Soyuz MS-17

The Soyuz MS-17 crew patch is circular in shape, symbolising our planet and its perfection, and uses the outline of the Russian letter F, for ‘Favor’, the crew’s callsign. At the base of the emblem is the inscription ‘Baikonur’, symbolizing the connection of the crew with this city. In 2020, Baikonur is 65 years old, and flight engineer Sergei Kud-Sverchkov was born there. Baikonur Cosmodrome is a spaceport from where launch vehicles and Soyuz spacecraft depart for the International Space Station. The ISS is located at the top of the emblem, and its solar panels are shaped like the Roman numeral XX, symbolising the twenty-year flight of the station in manned mode.
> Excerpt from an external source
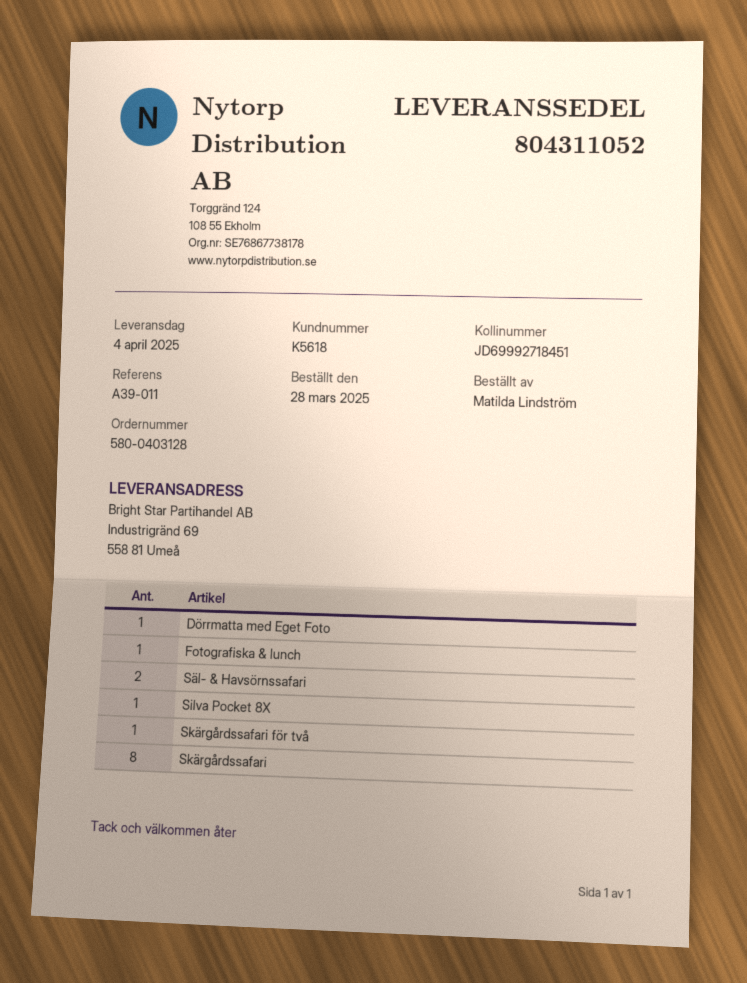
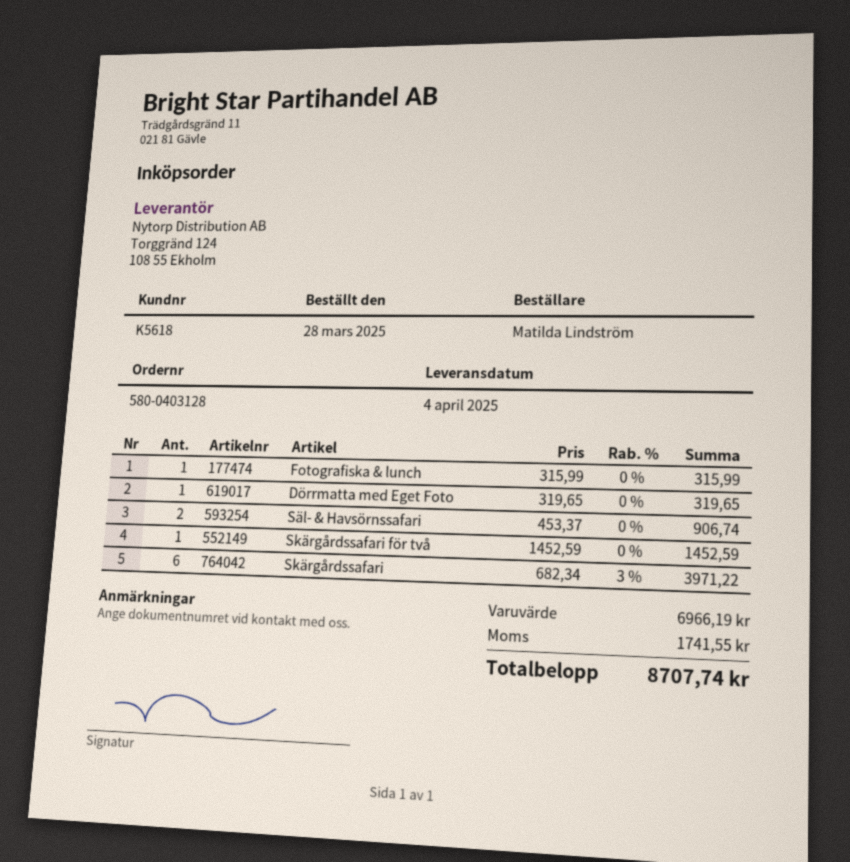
Silva Pocket 8X: 1 -> none
Skärgårdssafari: 8 -> 6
The inside of the emblem depicts a piece of the earth’s surface, symbolising the respect for our planet and gratitude to our native land - nourishing, inspiring, supporting and empowering. In the center of the composition, above the launch vehicle, is a light source illuminating the planet and crew members with their rays, whose names are located on the border of the emblem. Designed by Sergei Rizhikov with Luc van den Abeelen - COPYRIGHT ROSCOSMOS.
Expedition 64

International Space Station Expedition 64 will start once the Soyuz MS-17 crew boards the orbital facility.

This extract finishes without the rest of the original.